Message-ID: <49D1FB64.8000505@redhat.com>
Date: Tue, 31 Mar 2009 07:15:48 -0400
From: Ric Wheeler <rwheeler@redhat.com>
User-Agent: Thunderbird 2.0.0.21 (X11/20090320)
MIME-Version: 1.0
To: Linus Torvalds <torvalds@linux-foundation.org>
CC: Jens Axboe <jens.axboe@oracle.com>,
       =?ISO-8859-1?Q?Fernando_Luis_?= =?ISO-8859-1?Q?V=E1zquez_Cao?= 
	<fernando@oss.ntt.co.jp>,
       Jeff Garzik <jeff@garzik.org>, Christoph Hellwig <hch@infradead.org>,
       Theodore Tso <tytso@mit.edu>, Ingo Molnar <mingo@elte.hu>,
       Alan Cox <alan@lxorguk.ukuu.org.uk>,
       Arjan van de Ven <arjan@infradead.org>,
       Andrew Morton <akpm@linux-foundation.org>,
       Peter Zijlstra <a.p.zijlstra@chello.nl>, Nick Piggin <npiggin@suse.de>,
       David Rees <drees76@gmail.com>, Jesper Krogh <jesper@krogh.cc>,
       Linux Kernel Mailing List <linux-kernel@vger.kernel.org>,
       chris.mason@oracle.com, david@fromorbit.com, tj@kernel.org
Subject: Re: [PATCH 1/7] block: Add block_flush_device()
References: <49D02328.7060108@oss.ntt.co.jp> <49D0258A.9020306@garzik.org> <49D03377.1040909@oss.ntt.co.jp> <49D0B535.2010106@oss.ntt.co.jp> <49D0B687.1030407@oss.ntt.co.jp> <alpine.LFD.2.00.0903301028400.3948@localhost.localdomain> <20090330175544.GX5178@kernel.dk> <alpine.LFD.2.00.0903301120200.3948@localhost.localdomain> <20090330185414.GZ5178@kernel.dk> <alpine.LFD.2.00.0903301242040.4093@localhost.localdomain> <20090330201732.GB5178@kernel.dk> <alpine.LFD.2.00.0903301331320.4093@localhost.localdomain> <49D17CA2.5060105@redhat.com> <alpine.LFD.2.00.0903301931230.4093@localhost.localdomain>
In-Reply-To: <alpine.LFD.2.00.0903301931230.4093@localhost.localdomain>
Content-Type: text/plain; charset=ISO-8859-1; format=flowed
Content-Transfer-Encoding: 7bit
Sender: linux-kernel-owner@vger.kernel.org
Content-Length: 5257
Lines: 126

Linus Torvalds wrote:
> On Mon, 30 Mar 2009, Ric Wheeler wrote:
>   
>> One thing the caller could do is to disable the write cache on the device.
>>     
>
> First off, that's not the callers job. If the sysadmin enabled it, some 
> random filesystem shouldn't disable it.
>
> Secondly, this whole insane belief that "write cache" has anything to do 
> with "unable to flush" is just bogus. 
>   

First I have heard anyone (other than you above) claim that "unable to 
flush" is tied to the write cache on disks.

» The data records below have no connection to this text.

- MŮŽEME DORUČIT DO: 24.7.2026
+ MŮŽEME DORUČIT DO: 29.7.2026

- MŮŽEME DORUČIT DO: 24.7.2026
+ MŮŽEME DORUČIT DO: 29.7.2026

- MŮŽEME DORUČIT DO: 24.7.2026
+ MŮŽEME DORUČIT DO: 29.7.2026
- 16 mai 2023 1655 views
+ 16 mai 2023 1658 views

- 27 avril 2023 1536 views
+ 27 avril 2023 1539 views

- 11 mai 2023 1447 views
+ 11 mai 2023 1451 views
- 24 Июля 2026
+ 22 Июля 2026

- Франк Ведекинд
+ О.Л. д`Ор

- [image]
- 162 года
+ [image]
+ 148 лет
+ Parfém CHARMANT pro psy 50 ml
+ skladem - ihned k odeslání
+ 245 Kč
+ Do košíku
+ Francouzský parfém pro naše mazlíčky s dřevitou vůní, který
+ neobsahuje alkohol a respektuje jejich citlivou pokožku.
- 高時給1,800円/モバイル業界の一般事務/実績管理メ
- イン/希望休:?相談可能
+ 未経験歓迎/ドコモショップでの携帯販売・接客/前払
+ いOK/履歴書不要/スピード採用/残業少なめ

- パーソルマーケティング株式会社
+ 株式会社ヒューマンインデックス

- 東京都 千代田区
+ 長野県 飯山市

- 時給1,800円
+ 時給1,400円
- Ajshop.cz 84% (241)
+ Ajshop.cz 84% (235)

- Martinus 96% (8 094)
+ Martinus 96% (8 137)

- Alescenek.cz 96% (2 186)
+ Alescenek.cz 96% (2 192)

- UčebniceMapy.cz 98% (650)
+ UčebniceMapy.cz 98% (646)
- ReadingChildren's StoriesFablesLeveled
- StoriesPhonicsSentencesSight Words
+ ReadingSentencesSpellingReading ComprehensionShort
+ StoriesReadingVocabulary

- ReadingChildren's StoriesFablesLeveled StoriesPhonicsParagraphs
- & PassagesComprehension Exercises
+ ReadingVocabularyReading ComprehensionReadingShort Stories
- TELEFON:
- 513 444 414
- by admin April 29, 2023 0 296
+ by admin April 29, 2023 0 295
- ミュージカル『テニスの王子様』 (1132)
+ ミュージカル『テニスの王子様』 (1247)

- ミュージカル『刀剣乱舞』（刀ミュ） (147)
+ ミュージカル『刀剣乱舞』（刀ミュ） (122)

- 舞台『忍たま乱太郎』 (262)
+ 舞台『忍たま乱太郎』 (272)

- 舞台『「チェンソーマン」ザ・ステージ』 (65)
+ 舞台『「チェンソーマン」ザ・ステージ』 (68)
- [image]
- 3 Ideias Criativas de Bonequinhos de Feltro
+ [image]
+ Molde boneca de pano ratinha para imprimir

What I was responding to is your objection to exposing the proper error 
codes to the file system layer instead of hiding them in the block 
layer. True, the write cache example I used is pretty contrived, but it 
would be a valid strategy if your sacred sys admin had mounted with the 
"I do care about my data" mount option and left it up to the file system 
to make it happen.
>   
>> A second would be to stop using the transactions - skip the journal, 
>> just go back to ext2 mode or BSD like soft updates.
>>     
>
> f*ck me, what's so hard with understanding that EOPNOTSUPP doesn't mean 
> "no ordering". It means what it says - the op isn't supported. For all you 
> know, ALL WRITES MAY BE TOTALLY ORDERED, but perhaps there is no way to 
> make a _single_ write totally atomic (ie the "set barrier on a command 
> that actually does IO").
>   

Now you are just being silly. The drive and the write cache - without 
barriers or similar tagged operations - will almost certainly reorder 
all of the IO's internally.

No one designs code based on the "it might be ordered" basis.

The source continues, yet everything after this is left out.